Learners learn by making meaning. Knowledge is constructed and co-constructed. Discourse builds learning. Patterns, built in to theories – tested, reformed, challenged, amended – allow us to learn quicker.
Teachers, parents and pupils – all need to throw aside self defeating, deterministic views of learning. Most of all in the UK where the best indicator of your later educational success is your familial socio-economic background. This travesty is not fixed in stone.
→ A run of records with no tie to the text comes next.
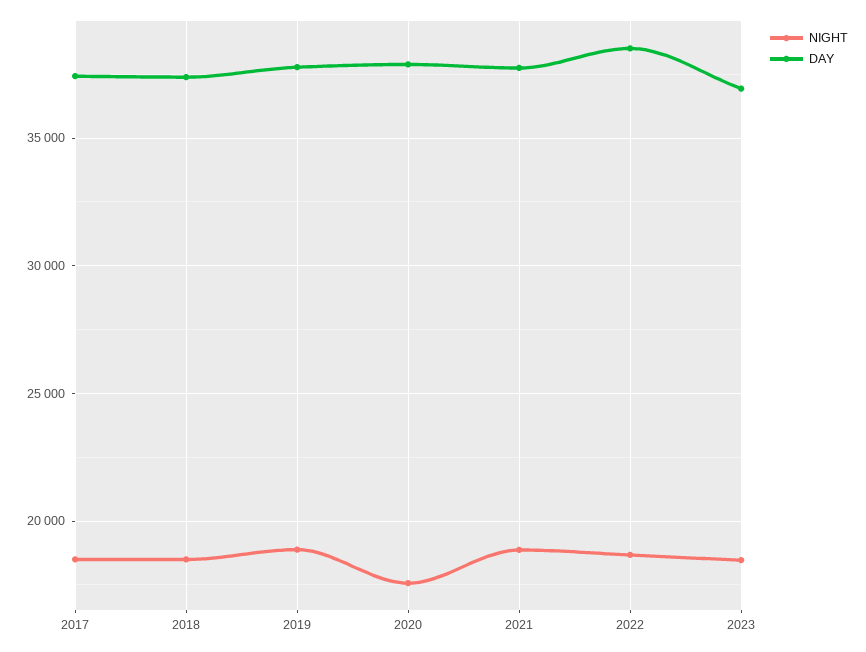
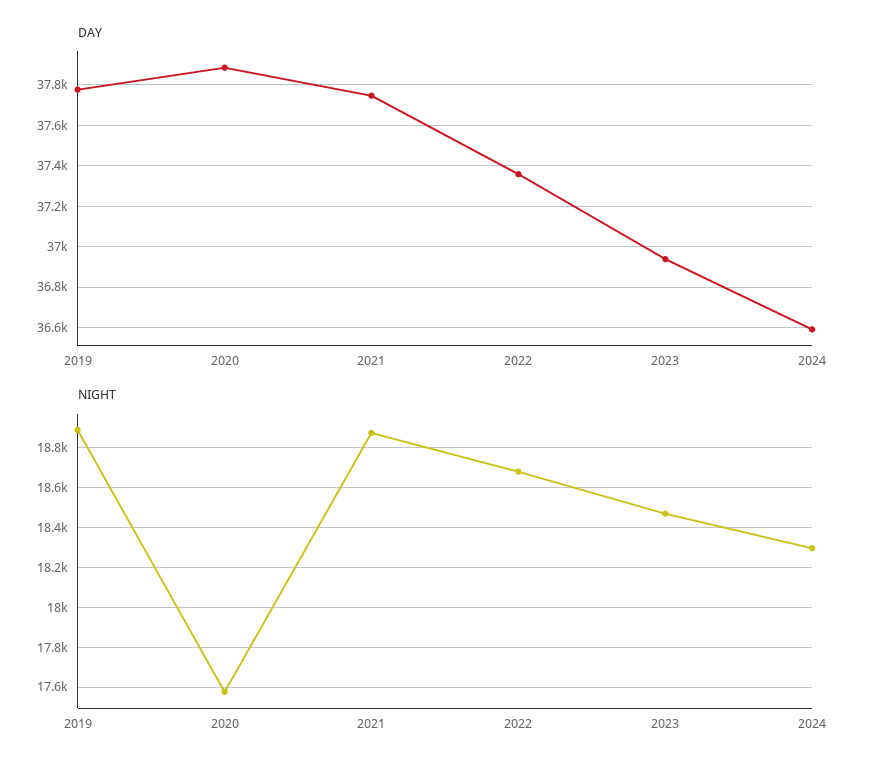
NIGHT, 2017: 18500 -> none
DAY, 2017: 37500 -> none
NIGHT, 2018: 18500 -> none
DAY, 2018: 37500 -> none
DAY, 2022: 38500 -> 37350
DAY, 2024: none -> 36600
NIGHT, 2024: none -> 18300

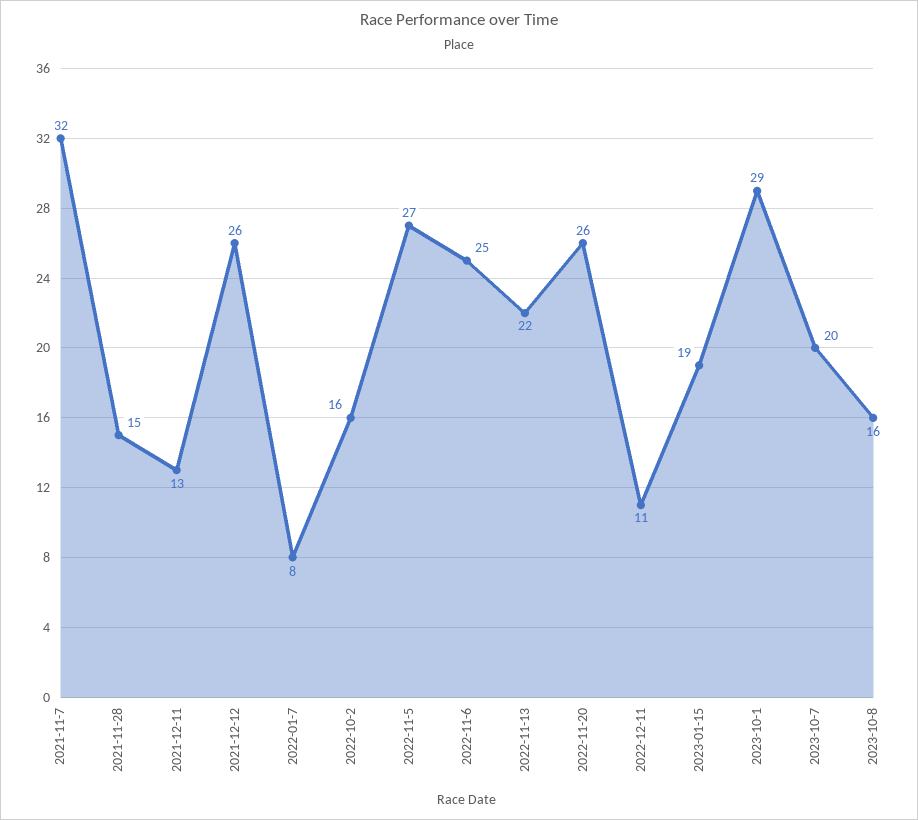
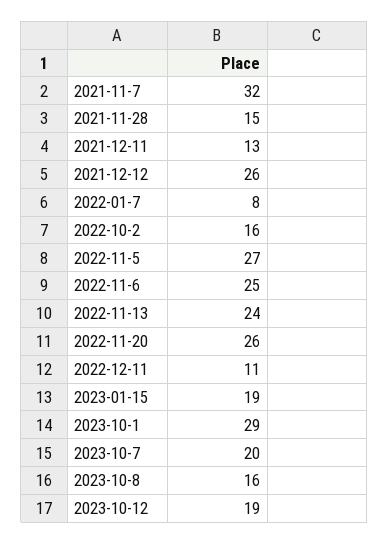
2022-11-13: 22 -> 24
2023-10-12: none -> 19

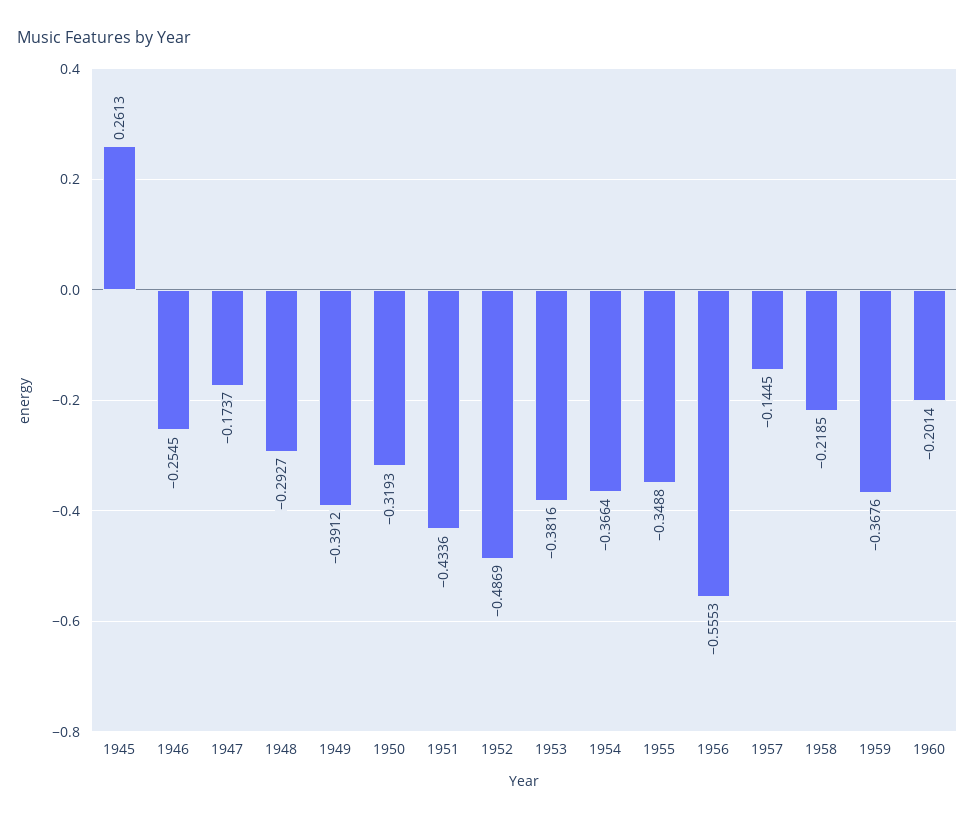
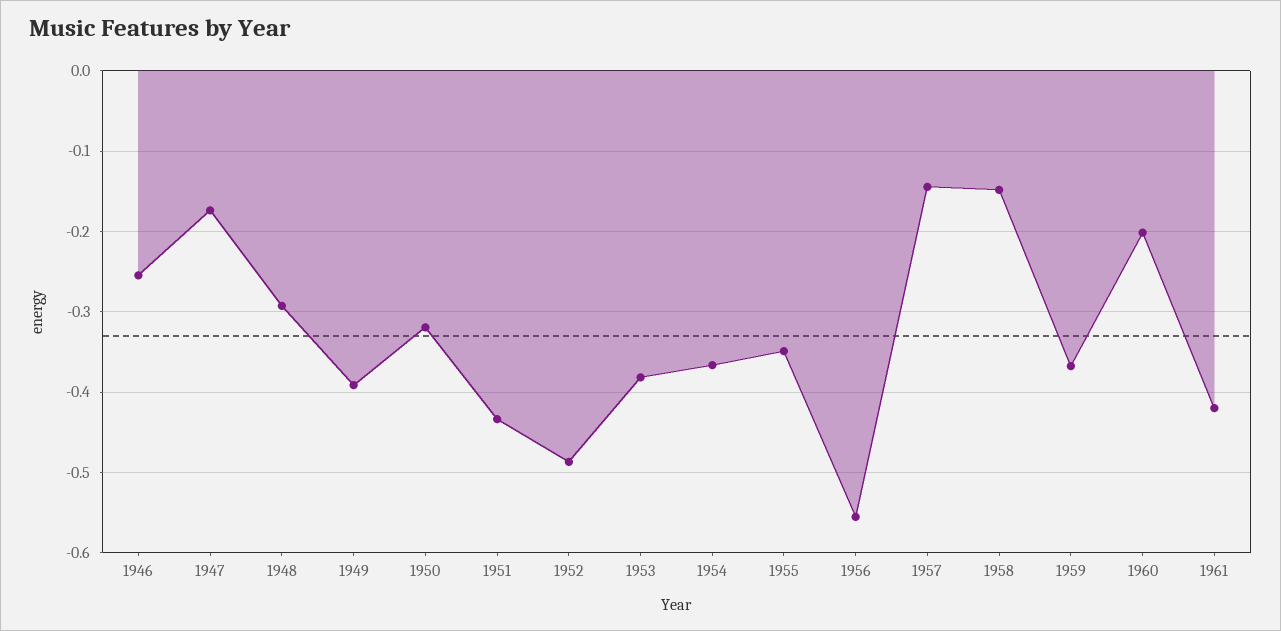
1945: 0.2613 -> none
1958: -0.2185 -> -0.15
1961: none -> -0.42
If it were, it would be the same across other rich countries; and it is not.
This is a poverty for us all in the UK where children’s success is defined in a narrow and homogenized way. This world suppresses thousands of creators, makers and dreamers and leaves us all poorer for it.
What’s the answer? Education needs a mind-shift in to a new mind-set. This has to include communities, parents, employers and teachers. We need to collectively examine what works. We need to extinguish discourses of despair. Most importantly teachers must reclaim their profession.